RFID: Tiny Wonders Behind Friction-free Grocery Shopping

How cool would it be if you could get what you need from the local grocery store and just leave? No dealing with cashiers. No fuss.

Amazon.com (AMZN) has been fiddling with the idea since 2015. Now, it’s ready to open a grocery store in Seattle that promises the convenience of online shopping, in the real world.

It’s going to be a big win for a technology most people are familiar with but don’t think too much about.

We have all been there: You’re bringing Sara home from school, but you need to run into the grocery store to pick up a few things for dinner. You’re in a rush, as always. Filling your cart, then waiting in line to have your items scanned one-by-one, is a time-killer. Self-checkout is generally faster, when it works. But even then, nothing is “fast” with a young child in tow.

Go Grocery is a product built by Amazon for people in a hurry. It’s a 10,400 square foot store with groceries, baked goods, produce, beverages and easy-to-prepare meals.

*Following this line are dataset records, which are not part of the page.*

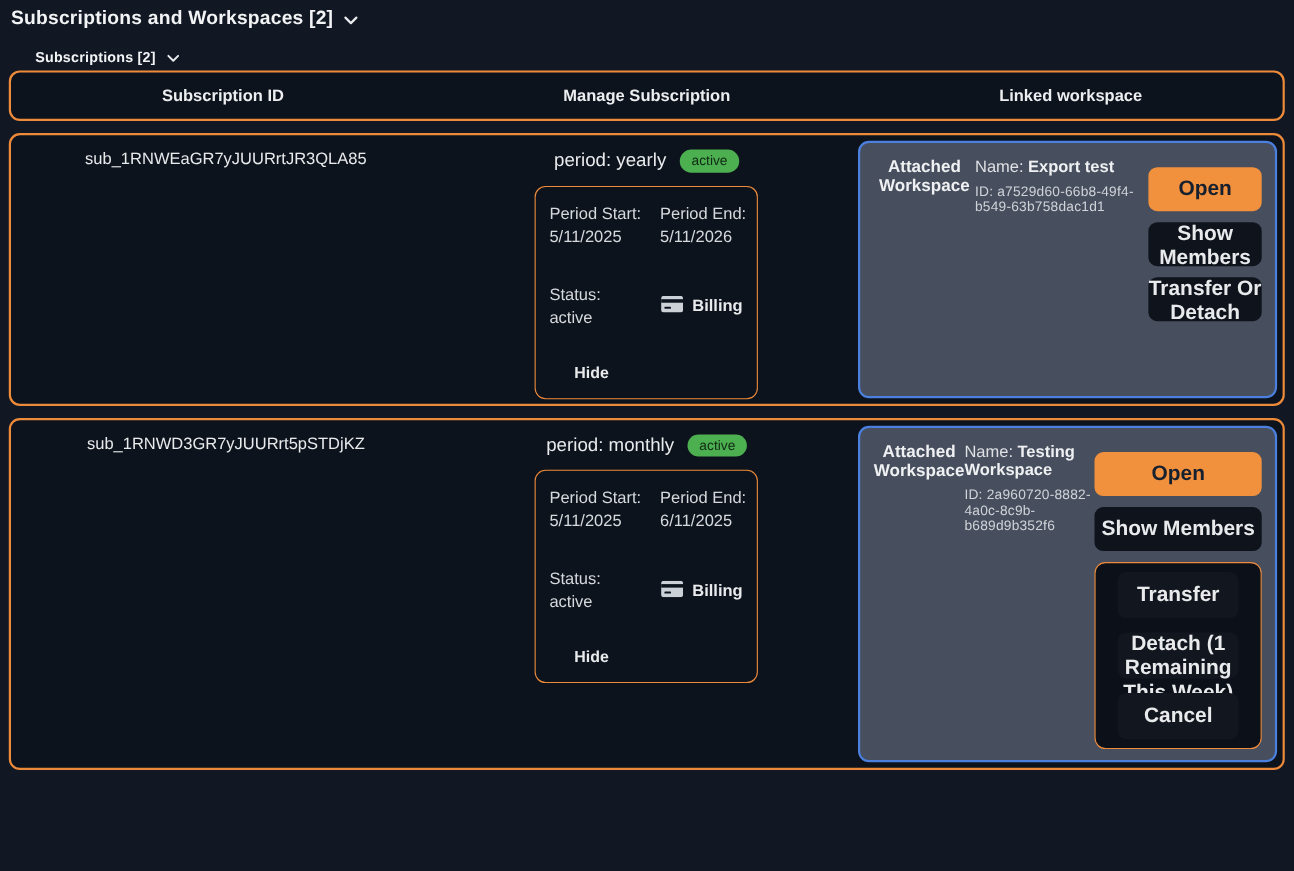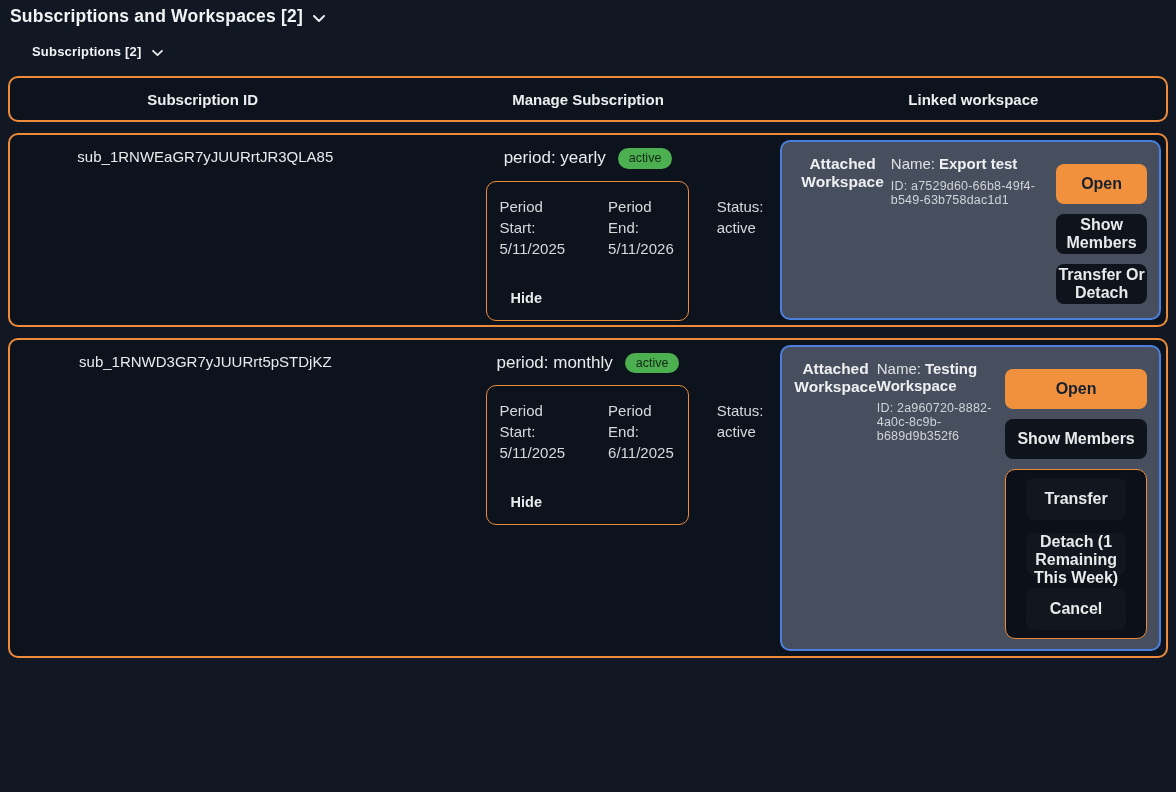"Subscription ID" .table-header { margin-top: 17px -> 5px }
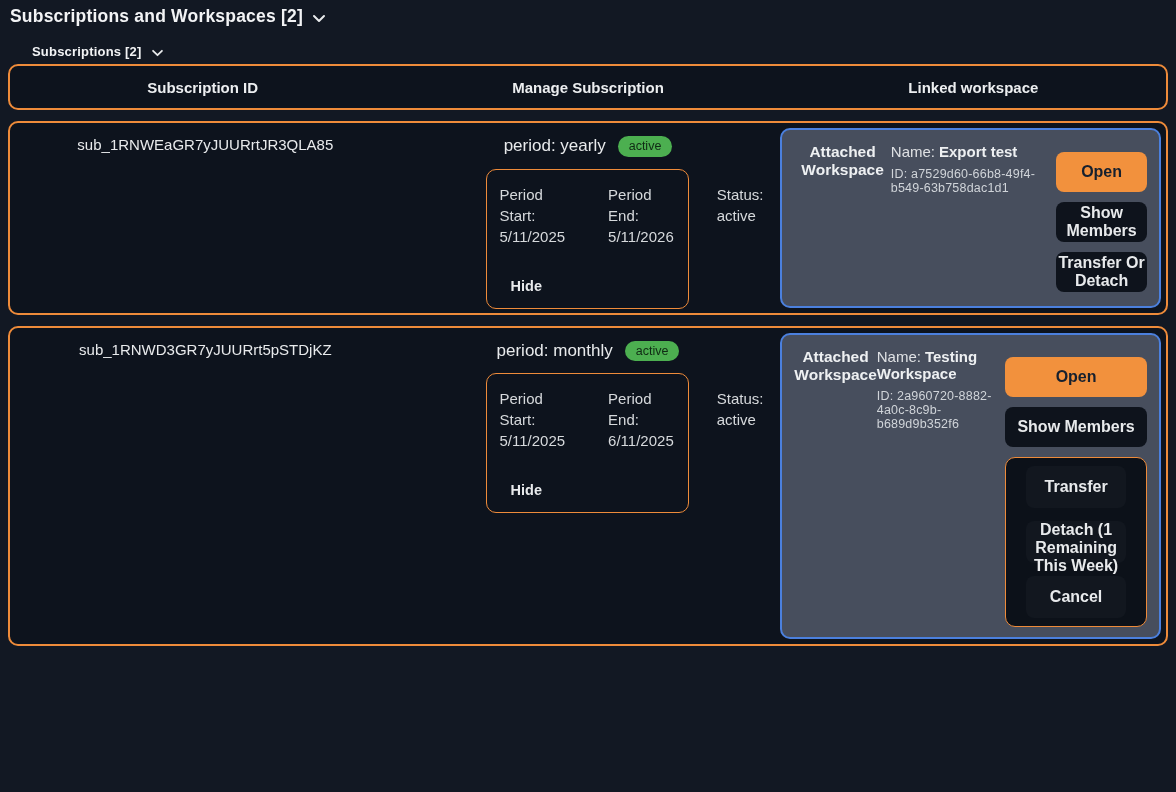"Open" .btn { font-size: 16px -> 19px }
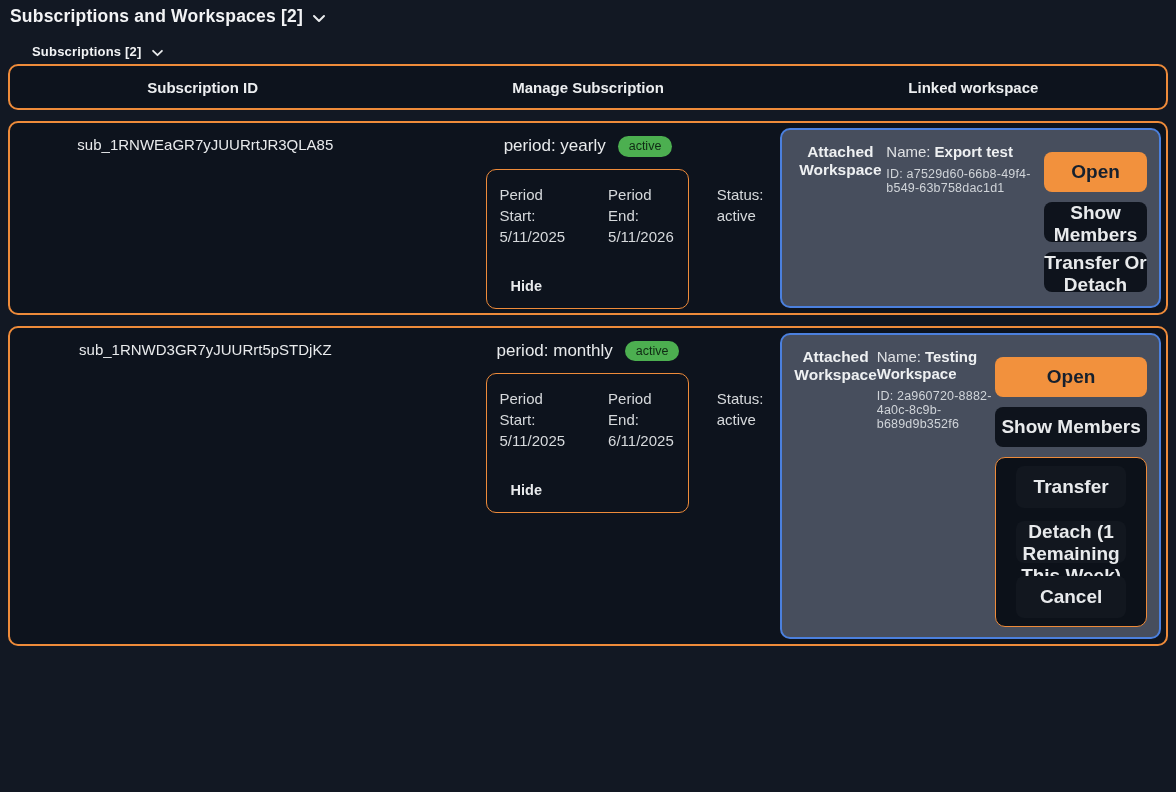"Period Start:" .details-panel { gap: 31px -> none; grid-template-columns: 1fr 1fr 1fr 1fr -> 1fr 1fr }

It’s the kind of smaller, focused bodega-type grocery store you might find pinned at the corner of any urban block. What makes it unique, other than its Amazon branding, is its new-age convenience.

 

Amazon is renowned for its customer service. It’s a quality that helped the online retailer become one of America’s most trusted and beloved brands.

Managers understand that customers don’t want to fiddle with technology; they want it to solve problems. They want convenience. And that’s what they’ll find in an Amazon grocery store.

Customers will enter Go Grocery, scan a QR code that connects to their Amazon account, pick up the items needed, then leave. That’s it. All payment details and product tracking are handled in the background by cloud-based payment infrastructure and cameras. Lots of cameras.

Related post: Sony Could Check Out Big Profits with This Grocery Grab

There is one other key element. Amazon’s version of the automated checkout uses artificial intelligence and radio frequency identification, or RFID.

RFID tags have been around since 1948, when they were developed by Harry Stockman. Today, tiny RFID tags are used for everything from subway passes to livestock tracking. This technology is compact enough to be attached to labels and stickers.

It’s superior to simple barcodes because many RFID codes can be scanned all at once. The tags also work extremely well with inventory management systems.

When investors think of RFID, they usually gravitate to Impinj (PI). For 20 years, the Seattle company has been doing most of the heavy lifting to get RFID into the mainstream.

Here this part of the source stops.